The Faculty
Dapo Akande is a University Lecturer in Public International and a Fellow of St. Peter's College, University of Oxford. He holds law degrees from the University of Ife (in Nigeria) and the London School of Economics. He was previously a faculty member at the Universities of Nottingham and of Durham (in England) and has also taught law at the London School of Economics, the University of Cambridge and the University of Edinburgh. He was recently a Visiting Professor at the University of Miami School of Law. In addition, he has assisted and advised counsel in several international law cases before international and national courts. He has published articles on different aspects of international law in leading journals such as the American Journal of International Law, the British Yearbook of International Law and the European Journal of International Law. His research interests include international dispute settlement, international organizations, international criminal law and international economic law.
Mary I. Coombs, Professor of Law at the University of Miami School of Law received her B.A., M.A. and J.D. from the University of Michigan and clerked for Judge Henry Friendly of the Second Circuit Court of Appeals.
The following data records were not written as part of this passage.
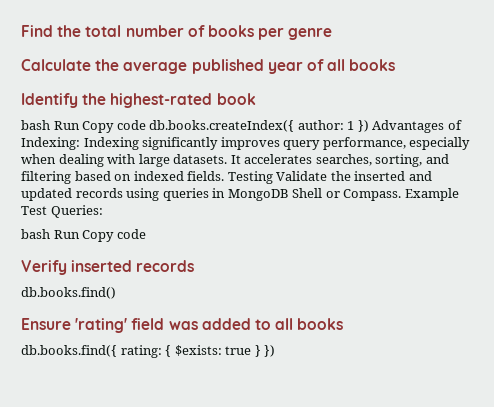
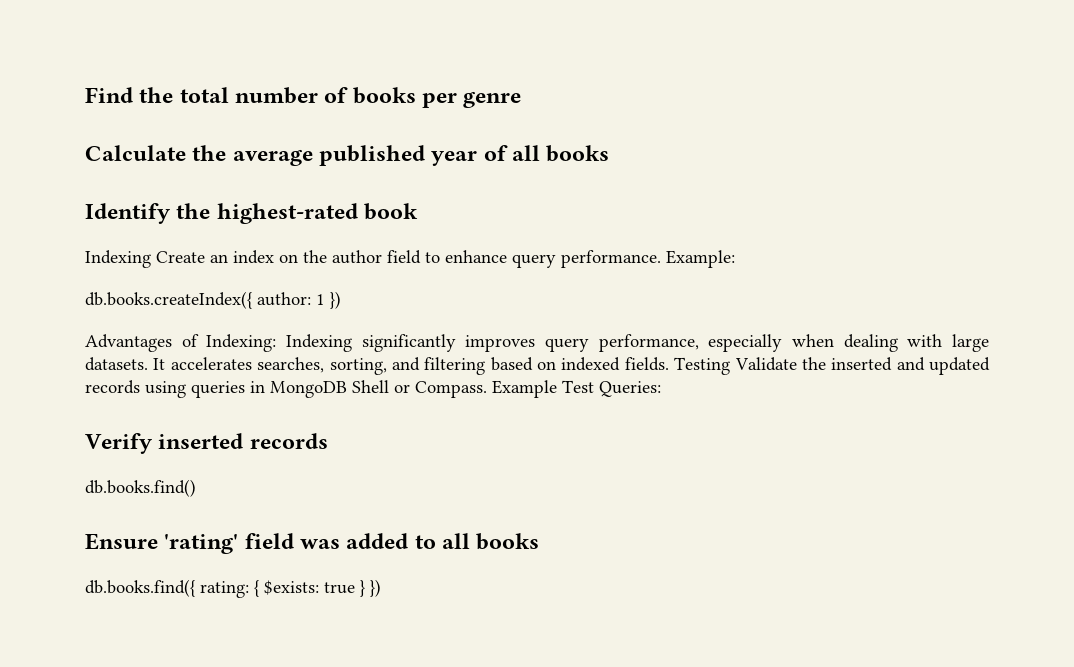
- bash Run Copy code db.books.createIndex({ author: 1 }) Advantages of Indexing: Indexing significantly improves query performance, especially when dealing with large datasets.
+ Indexing Create an index on the author field to enhance query performance. Example:
+ db.books.createIndex({ author: 1 })
+ Advantages of Indexing: Indexing significantly improves query performance, especially when dealing with large datasets.
  Example Test Queries:
- bash Run Copy code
She has visited at Boston and St. John’s University’s law schools. Professor Coombs teaches at the University of Miami School of Law in the areas of family law, criminal law, torts, law and medicine and, in the Barcelona summer program in 2004, transnational family law. She has published most recently in the areas of law and medicine, public international law, and family law.
John Flood, Professor of Law and Sociology at the University of Westminster School of Law, is both a lawyer and a sociologist with law degrees from the U.K. (LL.B., London School of Economics; LL.M., Warwick University) and the U.S. (LL.M., Yale Law School) and a sociology Ph.D. from Northwestern University. He has researched and taught at the American Bar Foundation (Chicago), Indiana University (Bloomington), European University Institute (Florence). His research and numerous publications has focused on two themes, the legal profession and the globalization of law. He is currently Visiting Professor at Institute for the Study of the Transformation of the State, Bremen University, Germany.
Michael H. Graham, Professor of Law at the University of Miami School of Law, received a B.S.E. from the University of Pennsylvania in 1964 and a J.D. in 1967 from Columbia Law School. Professor Graham has taught evidence, civil procedure, conflict of laws, trial advocacy,and transnational litigation. He has written eleven books and numerous articles in the field of evidence including a textbook and nutshell for students.
Andreas Philippopoulos-Mihalopoulos is a Reader in law at the University of Westminster. He holds an LL.B from Aristotle University of Thessaloniki, Greece, in conjunction with Universidad Central, Barcelona; an LL.M in environmental law from King’s College, University of London; and a Ph.D. in law from Birkbeck College, University of London. He has taught at Birkbeck and University College London, at the Centre for Politics, Management and Philosophy at Copenhagen Business School, and in the US at the Cleveland State University. He has published two books, "Law and the City", and "Absent Environments: Theorising Environmental Law and the City", both with Routledge, as well as various articles on the topics of risk, gender, phenomenology, art, human rights, urban theory, and environmental law. His research interests include critical legal theory, geography, psychoanalysis, and European Union law.